The last quote is partially about, not the Fremen but the Zensunnis... Though, there is more in that quote regarding the BG (specifically) more than anyone else - In addition, the BG (as well as many other people - Most significantly the Tleilaxu) believe that they originated from the Zensunni so it could entirely be about the BG with that thought in mind. Moreover, just because Brian & Kevin haven't stated (in the legends series) that the BG have also derived from the Zensunni's are not ultimately left out of the question... Maybe the BG took some female Zensunni's out of the desert and merged with them when they planted the Missionaria Protectiva. It could be explained in the next series which takes place after The Legends series, which KJA & BH might write later on. Except, until they write it, that's just as speculative as any of your theories.

Next, the religious purge, as I've explained before took place at the end of The Battle of Corrin where many humans died, through the faults of other humans and machines. Moreover, the cult of Serena destroyed any semblance of an AI machine, anything that simulated it in any fashion and those that harbored these devices. Thus, that quote works just fine.

I don't understand what you believe to have happened at the BJ but there's no way that it didn't happen like this. It seems the only logical route. That's not to say that your analogy about the philosophical implications is wrong. only your idea that there were no thinking machines and these other "inaccuracies" which I've explained. I hate when someone screws up the story myself but that hasn't happened here at all. In fact, I cannot think of one error at all; if you look back to our discussion. I've already answered these questions, I'm sorry if you do not like the answers... Like them or not they are there and Frank Herbert was the one who thought them up. I will not argue the fact that Frank's writing is better than KJA & his son but he did allude to these thoughts in his books. You cannot deny that he makes direct references to "Thinking Machines". Once again, I don't understand what you think could have happened?

Zeus69962 19:18, 27 May 2006 (UTC)

I know FH talked about thinking machines. Please let us move on from this level of discussion and please reread you own initial paragraph - the BG might also have been Zensunni? Yes, or they might have been mutants from the X-men universe, but since FH did not write either thing down they are at odds with his universe as it stands. Are you saying the BG came from Rossak, were Zensunni wanderers and wielded magic now?

I have explained time and again how the story goes according to FH. I have shown you the passages that say so and now you have showed me one, too. Your interpretation does not hold water, and I asked you some rather damning questions about them which you always evaded with the same kind of talk you do here; you say that you explained, that your explanation is sound etc. I maintain that it is not and if you go back and read some of my last posts in our former discussion you will see quite a number of questions which you never answered.

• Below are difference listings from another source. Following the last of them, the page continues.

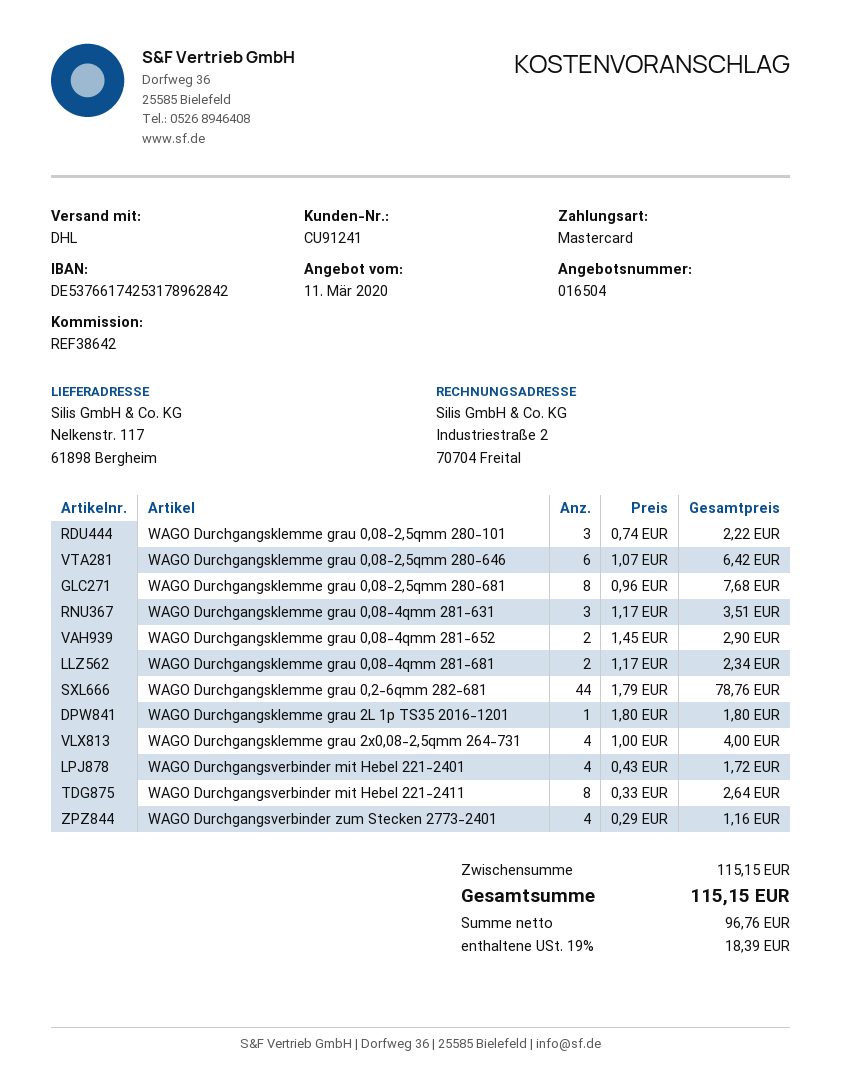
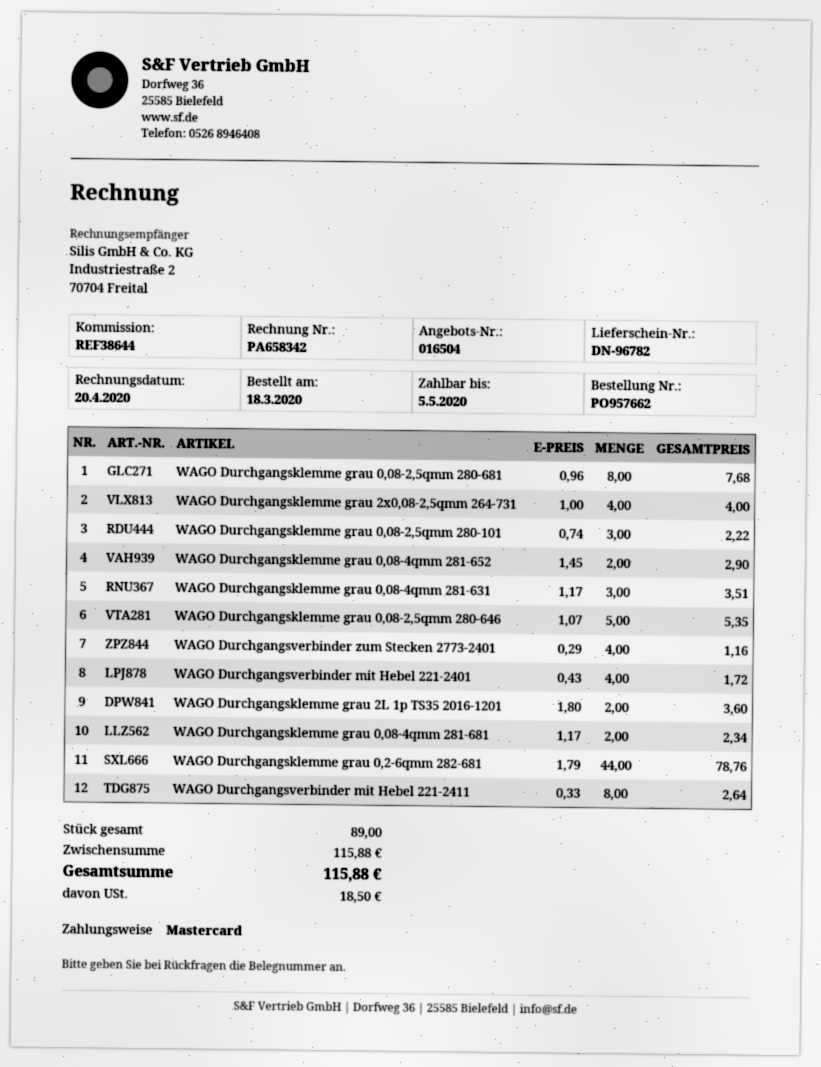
reference: REF38642 -> REF38644
WAGO Durchgangsklemme grau 0,08-2,5qmm 280-646: 6 x 1.07 = 6.42 -> 5 x 1.07 = 5.35
WAGO Durchgangsklemme grau 2L 1p TS35 2016-1201: 1 x 1.80 = 1.80 -> 2 x 1.80 = 3.60
subtotal: 115.15 -> 115.88
tax: 18.39 -> 18.50
total: 115.15 -> 115.88

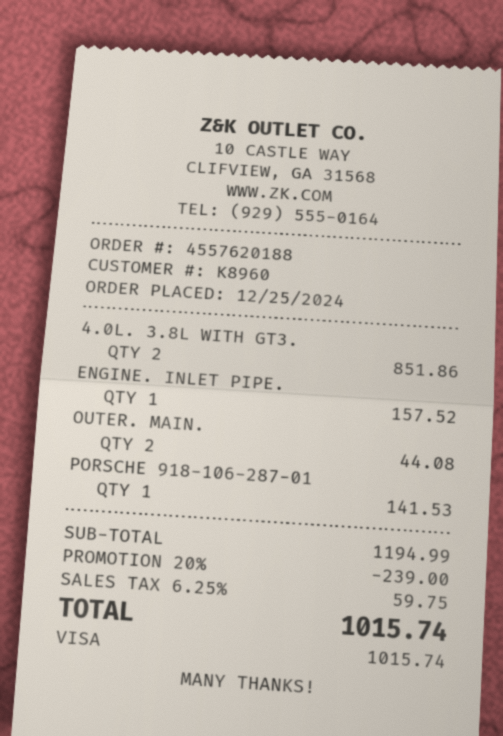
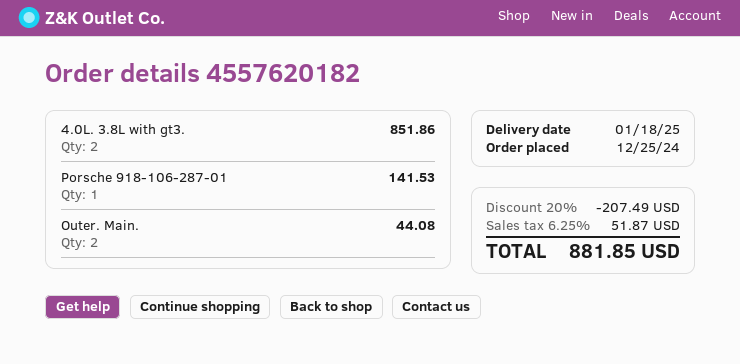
order number: 4557620188 -> 4557620182
ENGINE. INLET PIPE.: 1 for 157.52 -> none
discount: 20% = 239.00 -> 20% = 207.49
tax: 6.25% = 59.75 -> 6.25% = 51.87
total: 1015.74 -> 881.85

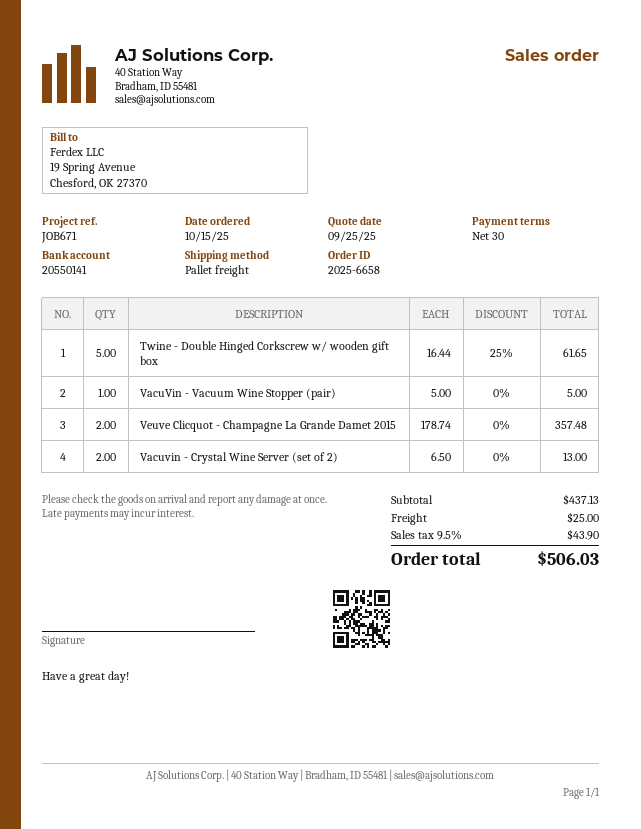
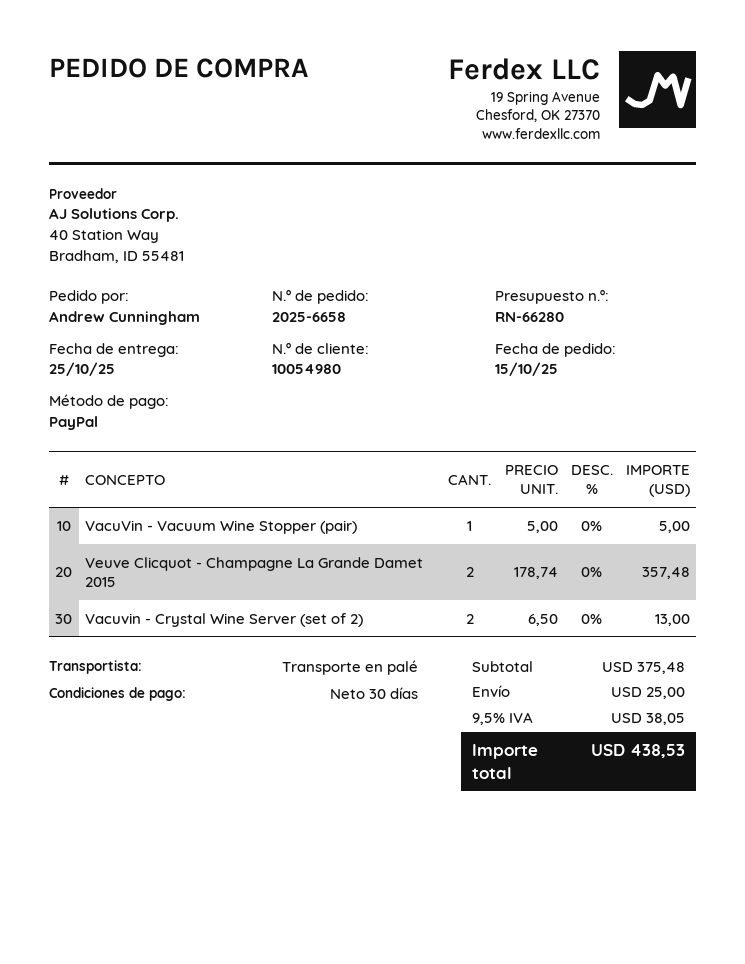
Twine - Double Hinged Corkscrew w/ wooden gift box: 5 x 16.44 - 25% = 61.65 -> none
subtotal: 437.13 -> 375.48
tax: 9.5% = 43.90 -> 9.5% = 38.05
total: 506.03 -> 438.53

My two main points: there is nothing about your position I do not understand, get or sympathize with. I just do now agree, and I have told you why. Please do not explain your position again but address my former points. Second point is this: first we establish how FH envisioned his universe, then we establish how K&B envision theirs - then we compare them and see if they fit. You cannot keep reinterpreting key parts of FH's writing to shoehorn it in.

I have requested comments from the community regarding this matter, see below. Lundse 08:46, 28 May 2006 (UTC)

Sorry I think you've misunderstood me... I didn't say that the BG were Fremen... I implied that it was not impossible, if BH and KJA decided to incorporate that aspect into it, it wouldn't be screwing around with the canon story. The point of that is that just because Frank didn't state something directly in his book doesn't mean that he didn't think it up. KJA and BH have (as we've agreed) the right to write anything... So long as it doesn't screw with the canon, that's our dispute... So when you ask a question like 'When Duncan killed the Harkonnen on Grumman and claim that it interfered with the quote': "My sword was firs' blooded on Grumman! Killed a Harkon . . . Harkon . . . killed 'im f'r th' Duke." You forgot or didn't read the fact that he did not use the Dukes sword to kill the Harkonnen; the quote did not state that the Harkonnen was the first person that he killed. I think that's the problem here, you need to read the books. In response to your BJ argument, I understand your point now but it's still incorrect... This is where you went wrong, The cyborgs didn't start the war, they were just pawns... The war WAS started by humans... The Titans were human! To some extent, they still are, considering the cyborg parts are just an outfit. The control lies in the disembodied brain which is human... In addition, Omnius was just fulfilling the Agamemnon's orders (who, once again, is human, in some form) So your philosophical idea still fits in... The two worlds can and do co-exist... Yes, Frank's writing is better but doesn't every story have better parts and worse parts, both in the writing and in the story... Especially considering that they are different writers... The point is not the quality of the writing, which although I (personally) prefer Frank's writing, I can also appreciate this in a different way. Moreover, I apologize for not answering some of your questions, it was not my intent and I still stand by the fact that they ALL can be answered. The last page became very clustered... I hope this time we can do this productively.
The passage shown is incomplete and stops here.